* _ABOUT THIS EXERCISE_
Print all of the records. Exclude the images.

* _RECORDS_
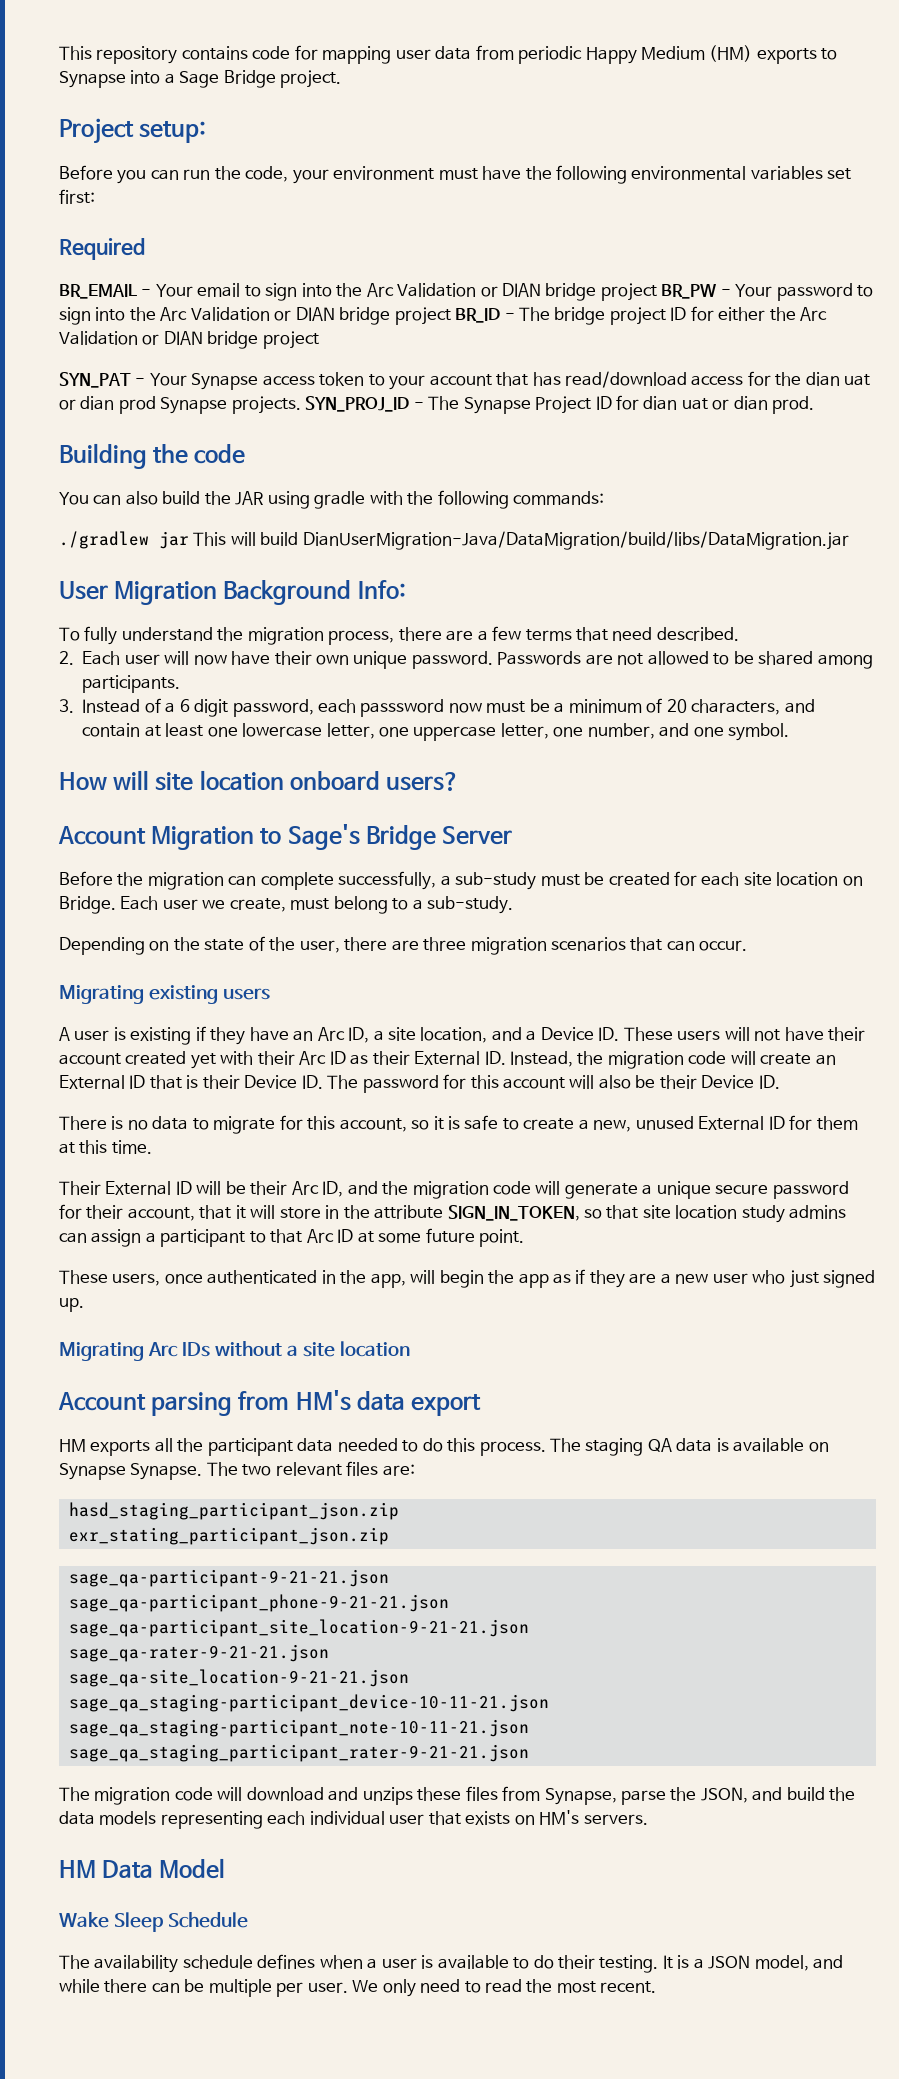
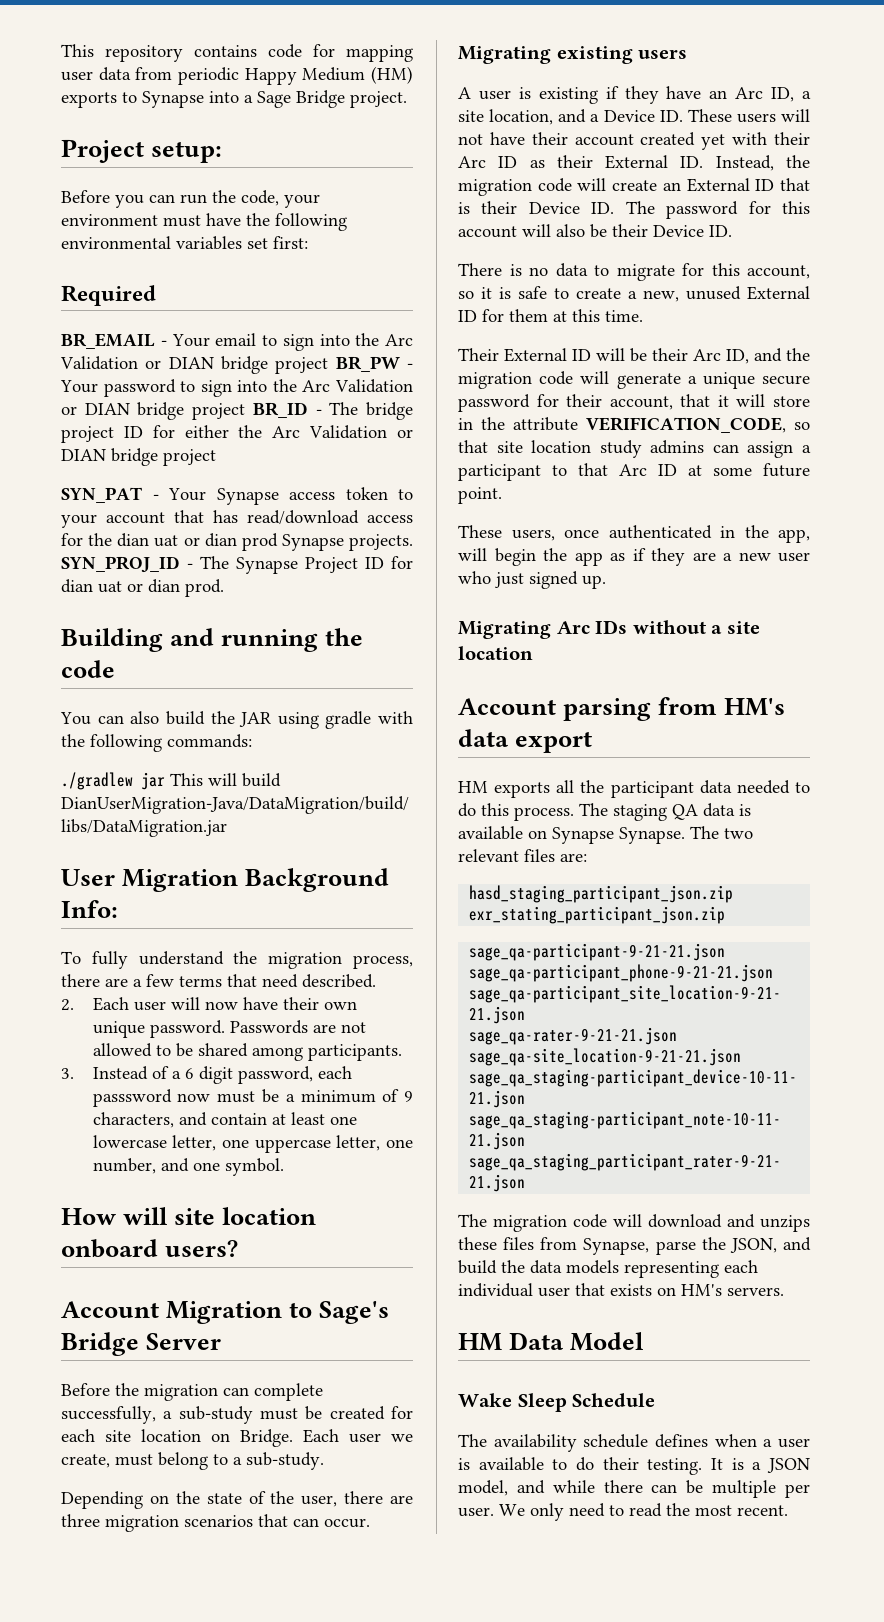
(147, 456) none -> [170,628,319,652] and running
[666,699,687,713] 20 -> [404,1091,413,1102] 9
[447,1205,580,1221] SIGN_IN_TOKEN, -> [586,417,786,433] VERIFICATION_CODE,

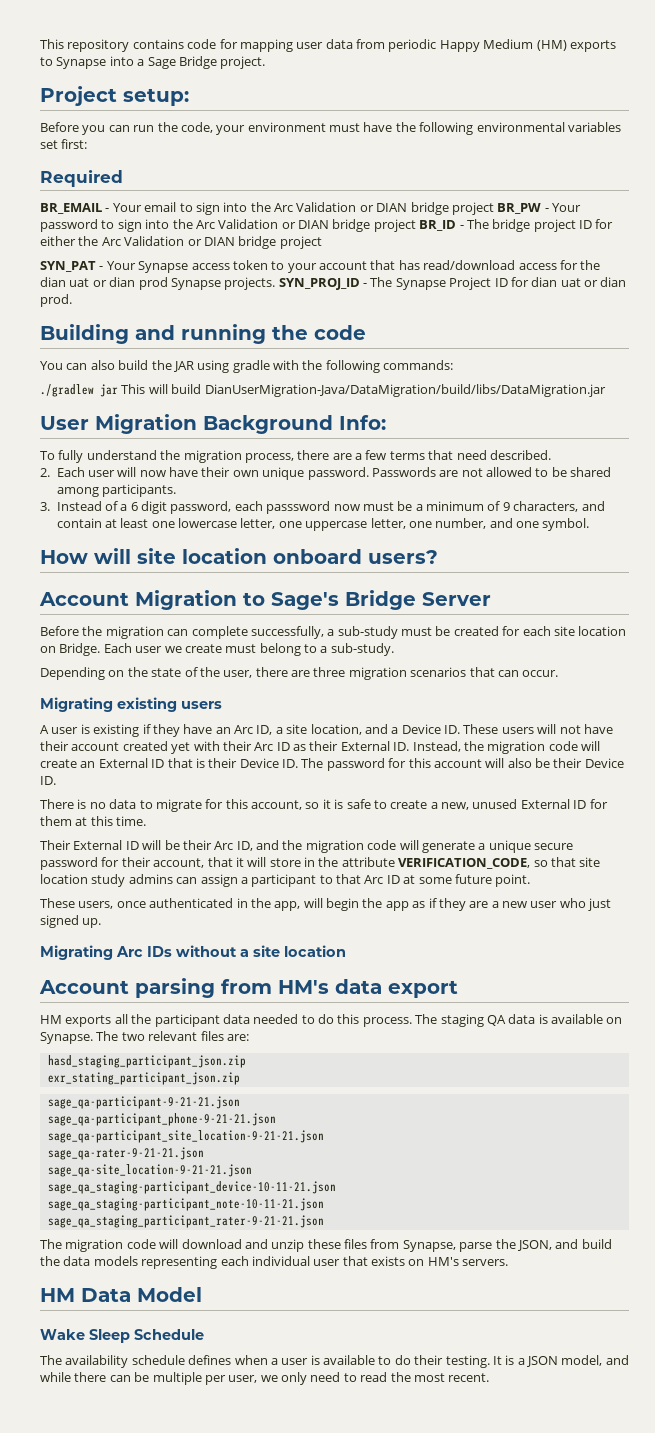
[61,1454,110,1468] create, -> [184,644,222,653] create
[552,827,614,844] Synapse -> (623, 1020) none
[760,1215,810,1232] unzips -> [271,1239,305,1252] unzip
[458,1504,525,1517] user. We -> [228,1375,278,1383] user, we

* _ANSWER BELOW_
(147, 456) none -> [170,628,319,652] and running
[666,699,687,713] 20 -> [404,1091,413,1102] 9
[447,1205,580,1221] SIGN_IN_TOKEN, -> [586,417,786,433] VERIFICATION_CODE,

[61,1454,110,1468] create, -> [184,644,222,653] create
[552,827,614,844] Synapse -> (623, 1020) none
[760,1215,810,1232] unzips -> [271,1239,305,1252] unzip
[458,1504,525,1517] user. We -> [228,1375,278,1383] user, we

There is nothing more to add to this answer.